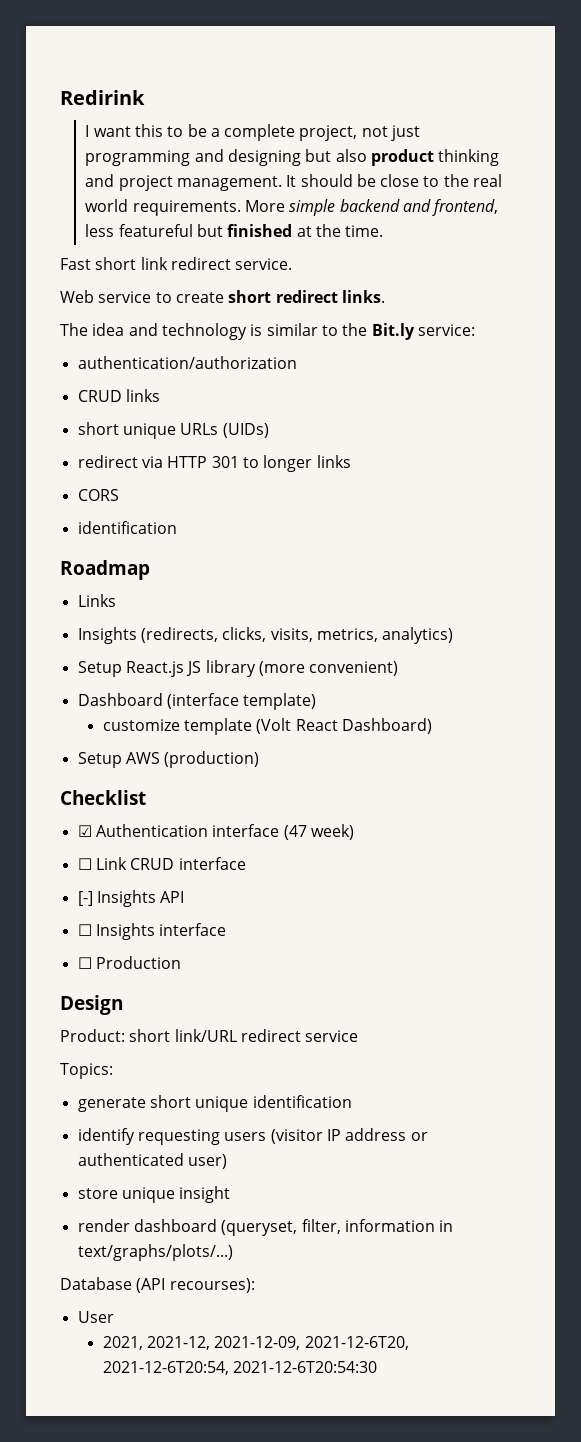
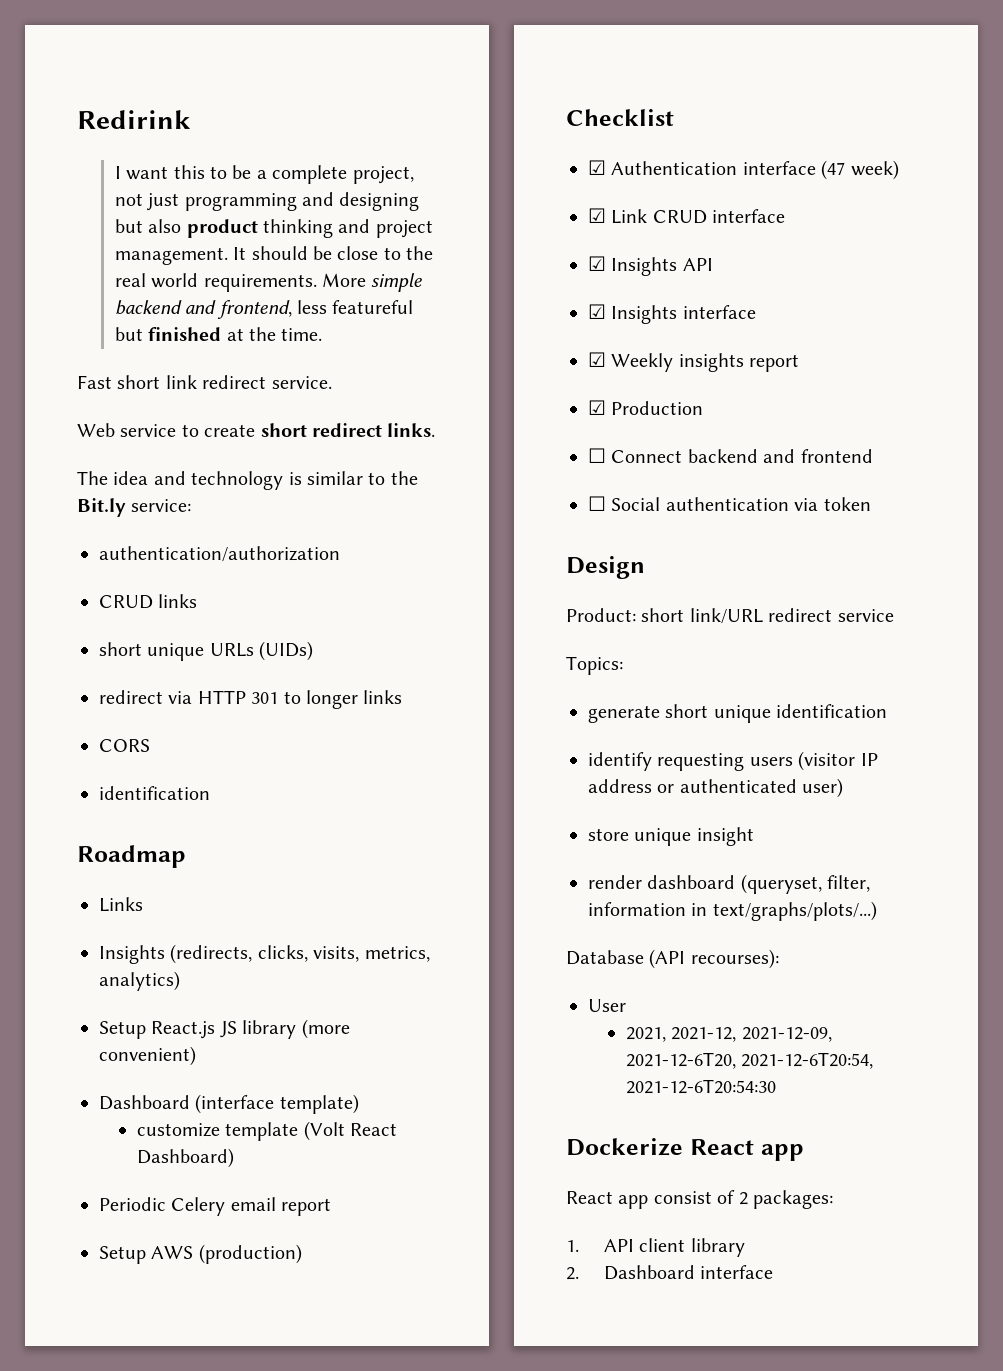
(433, 726) none -> [99,1197,332,1216] // Periodic Celery email report
[77,858,92,870] ☐ -> [588,208,606,223] ☑
[77,891,93,906] [-] -> [588,256,606,271] ☑
[77,924,92,936] ☐ -> [588,304,606,319] ☑
[77,956,181,969] ☐ Production -> [588,352,800,372] [588,400,704,415] [588,448,873,463] [588,496,871,511] ☑ Weekly insights report // ☑ Production // ☐ Connect backend and frontend // ☐ Social authentication via token
(378, 1367) none -> [566,1138,804,1161] [566,1190,833,1209] [566,1238,745,1257] [566,1265,774,1280] // Dockerize React app // React app consist of 2 packages: // 1. API client library // 2. Dashboard interface

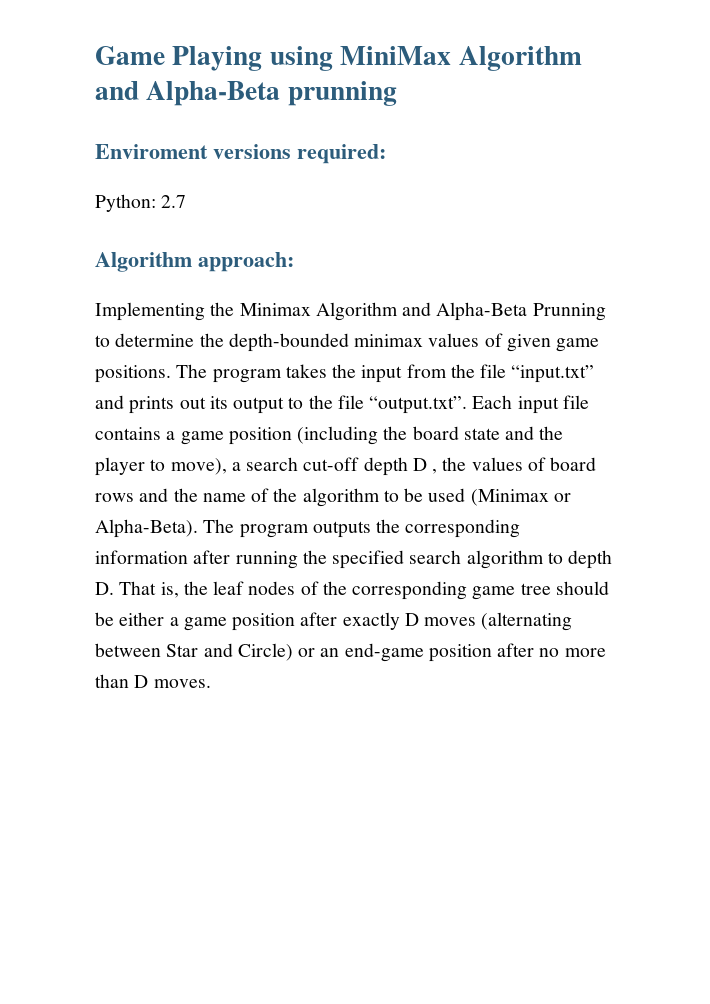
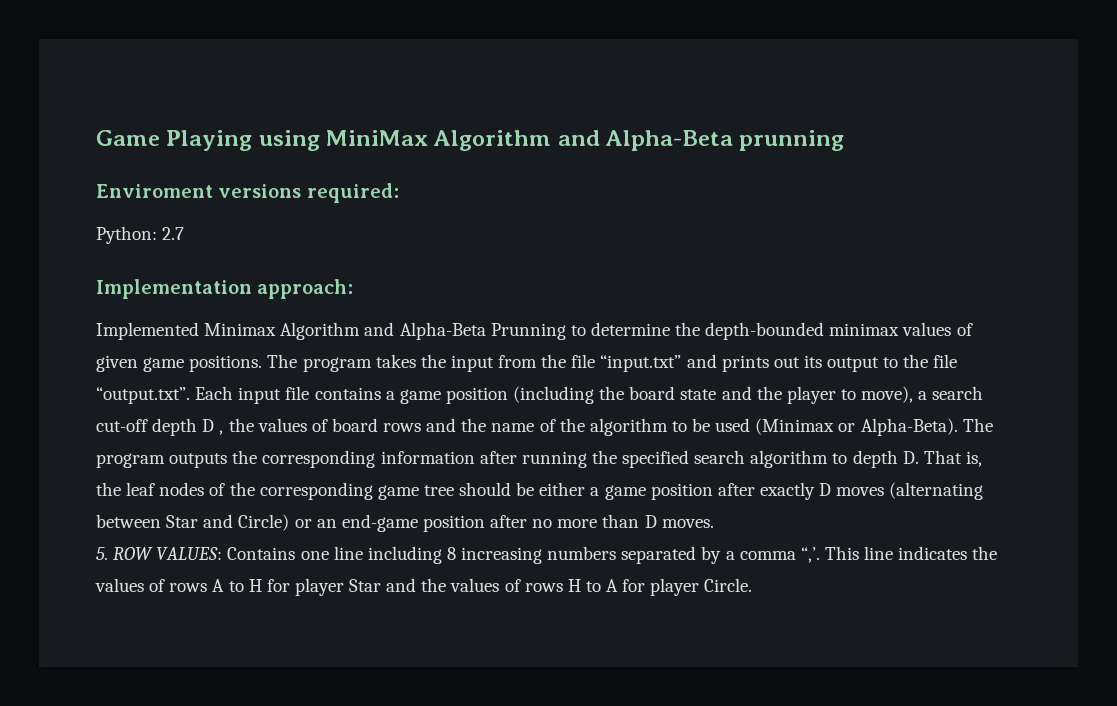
[95,252,192,272] Algorithm -> [96,279,252,299] Implementation
[95,302,235,321] Implementing the -> [96,322,199,340] Implemented
(211, 683) none -> [96,546,998,564] [95,578,753,596] // 5. ROW VALUES: Contains one line including 8 increasing numbers separated by a comma “,’. This line indicates the values of rows A to H for player Star and the values of rows H to A for player Circle.

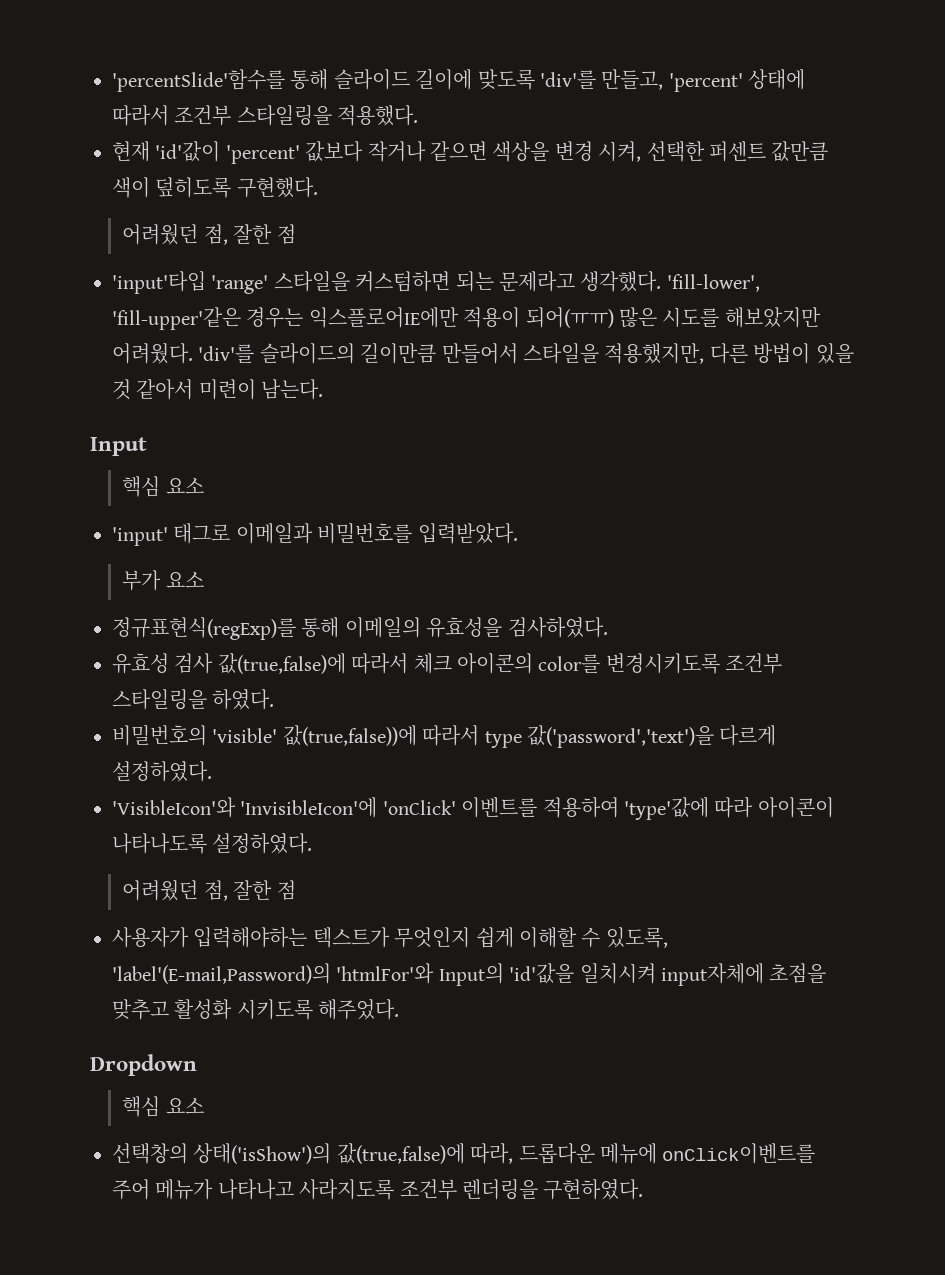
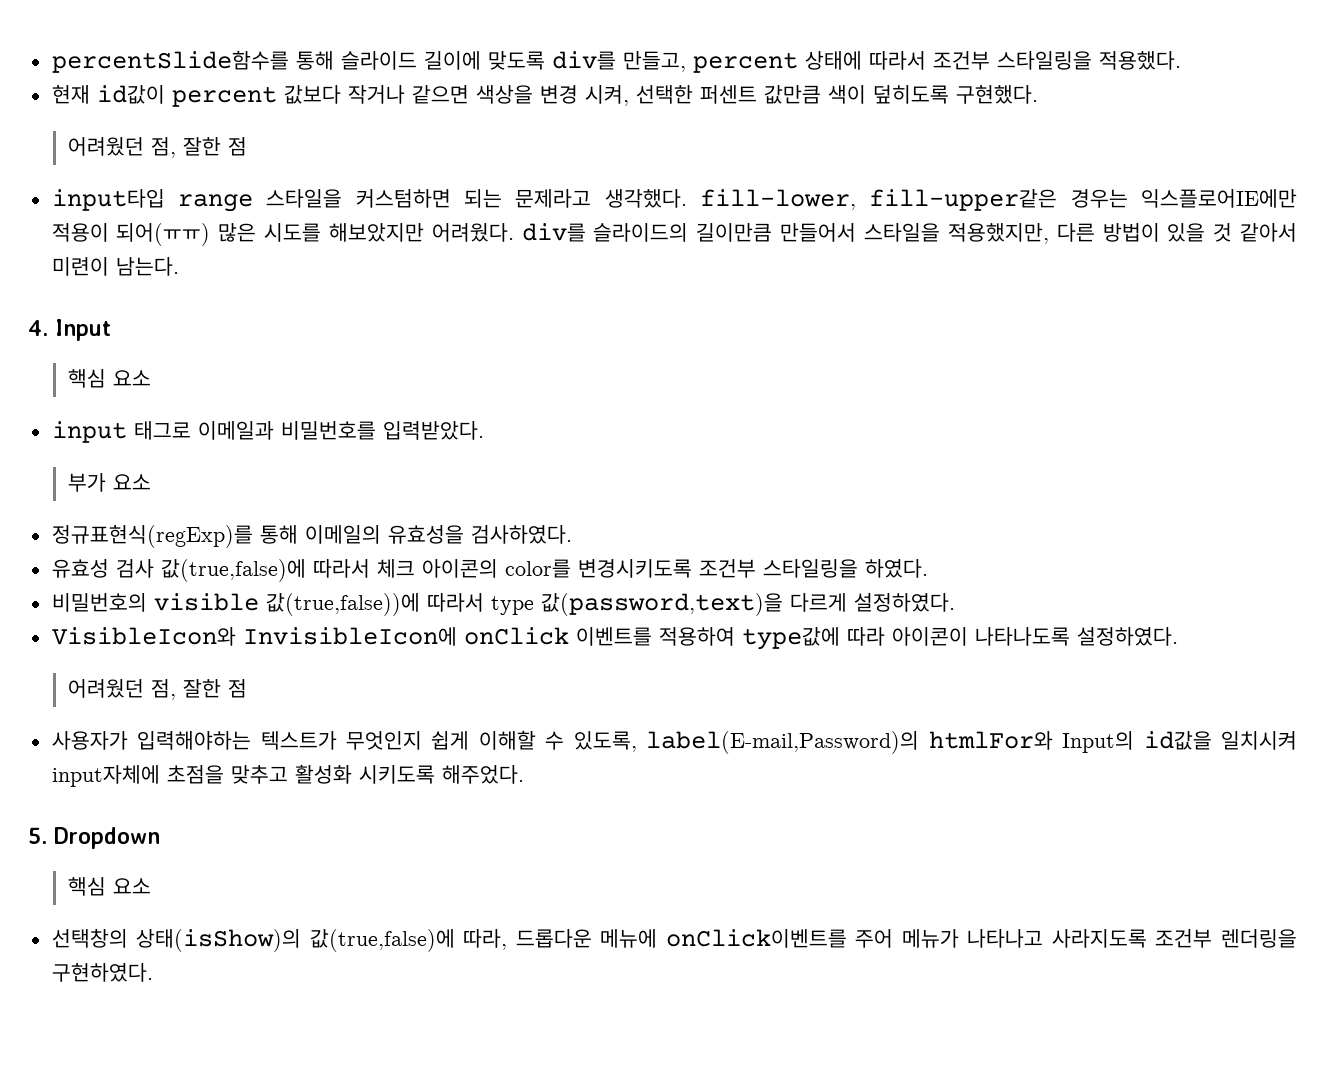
[112,69,285,92] 'percentSlide'함수를 -> [51,50,289,73] percentSlide함수를
[540,69,743,92] 'div'를 만들고, 'percent' -> [551,51,798,73] div를 만들고, percent
[155,141,300,164] 'id'값이 'percent' -> [96,85,277,107] id값이 percent
[112,271,269,294] 'input'타입 'range' -> [51,189,253,212] input타입 range
[666,274,760,292] [112,307,241,330] 'fill-lower', 'fill-upper'같은 -> [699,189,1058,211] fill-lower, fill-upper같은
[198,344,255,363] 'div'를 -> [521,223,586,242] div를
(324, 389) none -> [28,320,48,336] 4.
[112,527,168,546] 'input' -> [51,421,127,443] input
[212,728,278,743] 'visible' -> [153,593,259,611] visible
[527,725,714,748] 값('password','text')을 -> [540,593,783,616] 값(password,text)을
[112,797,456,818] 'VisibleIcon'와 'InvisibleIcon'에 'onClick' -> [51,627,569,646] VisibleIcon와 InvisibleIcon에 onClick
[623,797,709,820] 'type'값에 -> [741,627,840,650] type값에
[112,963,575,986] 'label'(E-mail,Password)의 'htmlFor'와 Input의 'id'값을 -> [646,731,1212,754] label(E-mail,Password)의 htmlFor와 Input의 id값을
(400, 1009) none -> [28,827,47,844] 5.
[193,1143,332,1164] 상태('isShow')의 -> [136,929,302,952] 상태(isShow)의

EXERCISE DIRECTIONS — Everything above from the line with "[540,69,743,92] 'div'를 만들고, 'percent'" to the line with "[212,728,278,743] 'visible' ->", both included, must be repeated exactly, and nothing outside that range.

YOUR RESPONSE —
[540,69,743,92] 'div'를 만들고, 'percent' -> [551,51,798,73] div를 만들고, percent
[155,141,300,164] 'id'값이 'percent' -> [96,85,277,107] id값이 percent
[112,271,269,294] 'input'타입 'range' -> [51,189,253,212] input타입 range
[666,274,760,292] [112,307,241,330] 'fill-lower', 'fill-upper'같은 -> [699,189,1058,211] fill-lower, fill-upper같은
[198,344,255,363] 'div'를 -> [521,223,586,242] div를
(324, 389) none -> [28,320,48,336] 4.
[112,527,168,546] 'input' -> [51,421,127,443] input
[212,728,278,743] 'visible' -> [153,593,259,611] visible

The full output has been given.